Honestly, I had to look up what Mazda was racing in LMP (but not WEC) 10 years ago.

j_tso
j_tso GRM+ Memberand Reader
2/19/21 4:09 p.m.
captdownshift (Forum Supporter) said:
Mazda has survived the past 30 years making engaging responsive fun to drive cars. A move up scale screams out to a call for driver isolation, which is what most of the market wants, but it's never been what's buttered Mazda's bread. They have stated that's the direction that they're planning on going. I just hope that they continue to support the amateur club racing community that embraced who they were over the past 30 plus years. 

Mazda knows that, but now they're emphasizing their brand to the discerning driver, and hoping that customer will pay more.

I remember an early Clarkson Top Gear (like 2003) when they reviewed the Mazda 6 and were surprised at how well it handled but lamented it was doomed to be a fleet car.

David S. Wallens
David S. Wallens Editorial Director
2/20/21 10:55 a.m.

A question for Mazda's marketing folks: Are you trying to woo Audi owners or Honda owners? Similar but maybe a little different, too. 

The CX30 is nice as the touch surfaces feel upmarket. Will it make someoen give up their Audi or BMW? Good quesiton. Love to see the data. 

Supporting club racers is great but, let's be honest, Mazda exists to make money. 

chada75
chada75 HalfDork
2/20/21 5:15 p.m.

I guarantee the finances that Mazda put into the DPi program would have a even bigger RoI supporting the club level racers!

David S. Wallens
David S. Wallens Editorial Director
2/20/21 9:51 p.m.

Although some good news for Mazda: Consumer Reports names Mazda as the top car brand. (And a total sidebar, but just noticed that we own four of the top five brands.)

captdownshift (Forum Supporter)
captdownshift (Forum Supporter) GRM+ Memberand UltimaDork
2/21/21 1:02 p.m.

In reply to David S. Wallens :

To finish first, first you have to finish. 

nocones
nocones GRM+ Memberand UberDork
2/21/21 1:30 p.m.

This is sad, these were my favorites, I just liked the way they looked best of the cars competing in their class.  

If anyone knows anyone at Mazda let them know I would be willing to Continue to run the cars, I'll even keep the Mazda livery on it.  Won't cost them anything they can just drop one or two of the cars off.  You know what.  I'll even come get them.  I may at some point have to fabricobble cheaper running gear into the car.   I'll keep it Mazda though.  Promise.  

CyberEric
CyberEric Dork
2/21/21 2:43 p.m.

This isn’t the first time we have discussed Mazda and their intentions here, but I’m always intrigued by the conversation as they have made some of my favorite driver’s cars over the years.

I feel sad when I see them pulling out of some racing endeavors, especially the TCR car.

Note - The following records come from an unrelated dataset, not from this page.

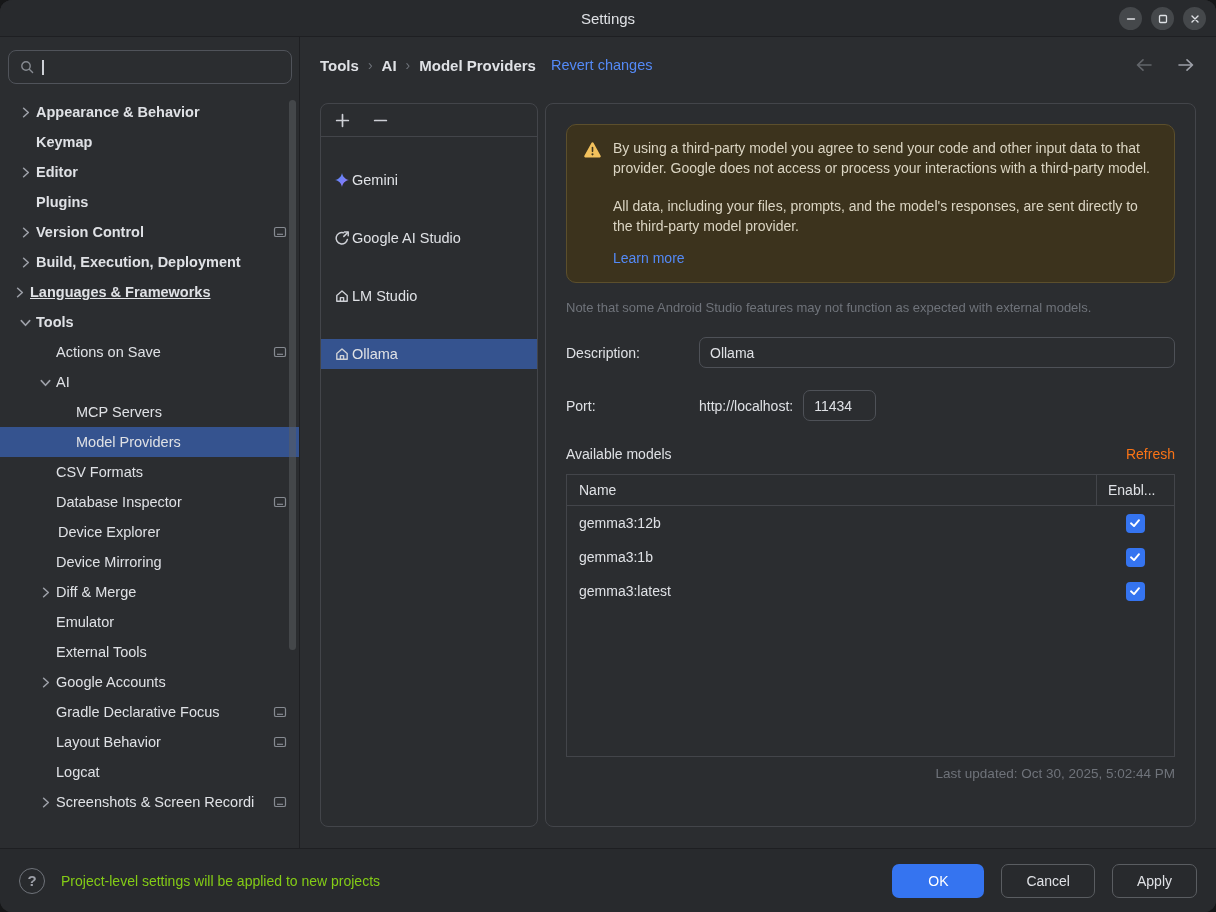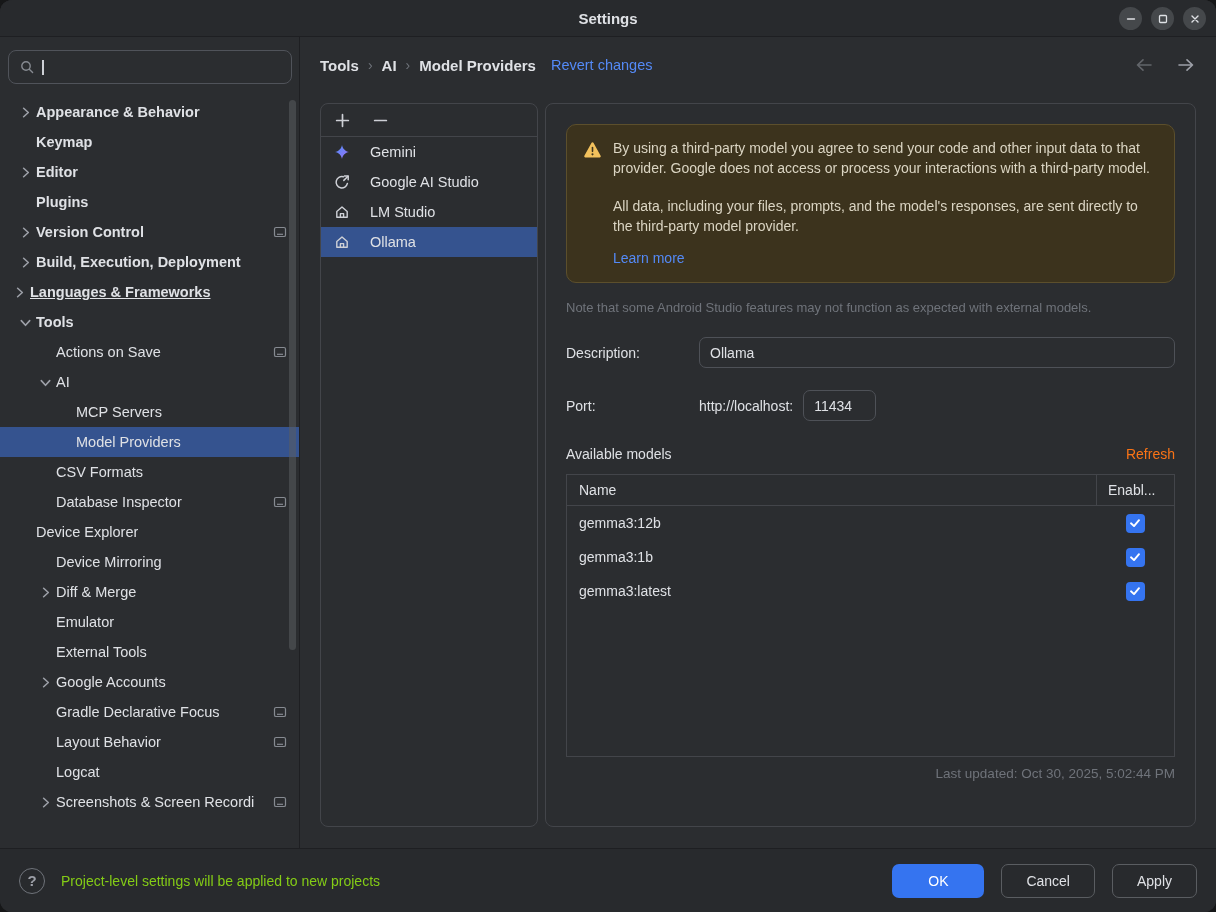"Settings" .title { font-weight: 700 -> 400 }
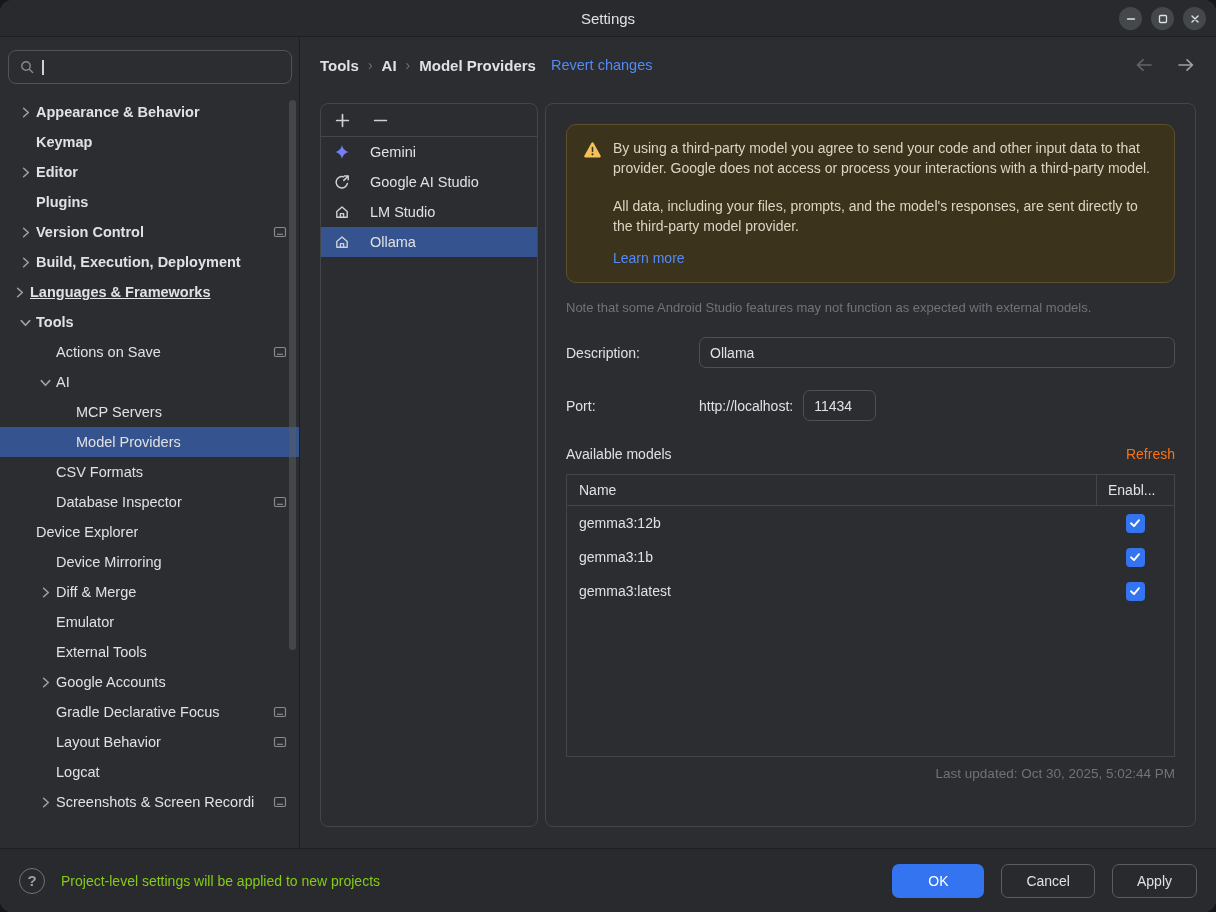"Gemini" .provider-row { gap: 20px -> 2px; margin-top: none -> 28px }
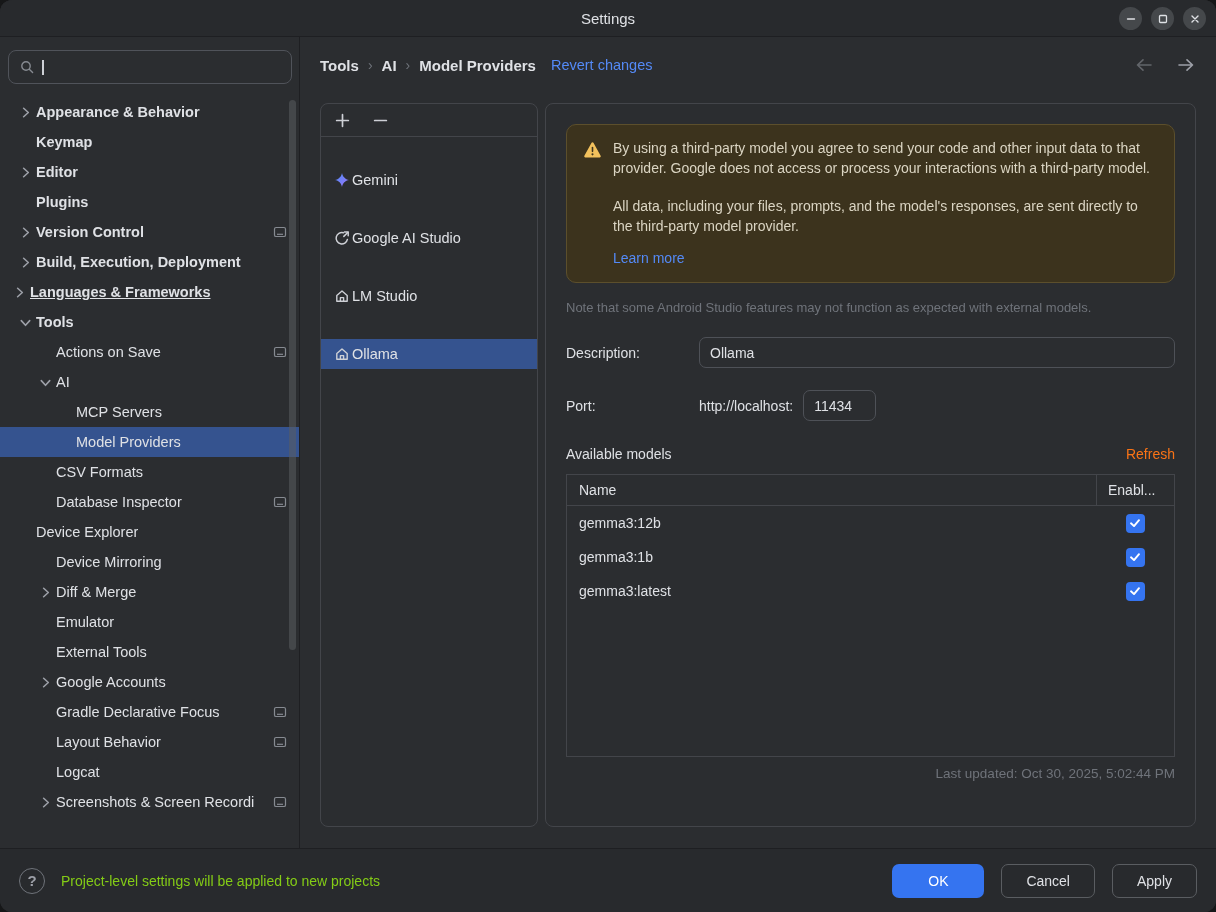"Device Explorer" div.tree-row { padding-left: 14px -> 36px }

Their shift toward a near luxury brand scared/scares me. I fear it means more mundane cars. The 3 and 6 seem like they no longer have the sporting edge they used to.

Its nuanced though. The Miata is there and more loved since the NA, and the CX-5, likely their biggest seller, is still the sportscar of the class. And they still support amateur racers. 

Call me worried about the Mazda present and future.

David S. Wallens
David S. Wallens Editorial Director
2/25/21 11:59 a.m.

In reply to CyberEric :

Mazda, like Nissan, has deep roots in motorsports at both the pro and am level. Likewise, hopefully they keep a foot in it. 

On the other hand, there has to be some serious expected ROI on a prototype program. Did the Le Mans win help them back in the day? Looking back, yeah, I think it did since that car has become such a part of the brand's history. We can all picture the green and orange.

In five or 10 years, will we recall Mazda's DPi program the same way?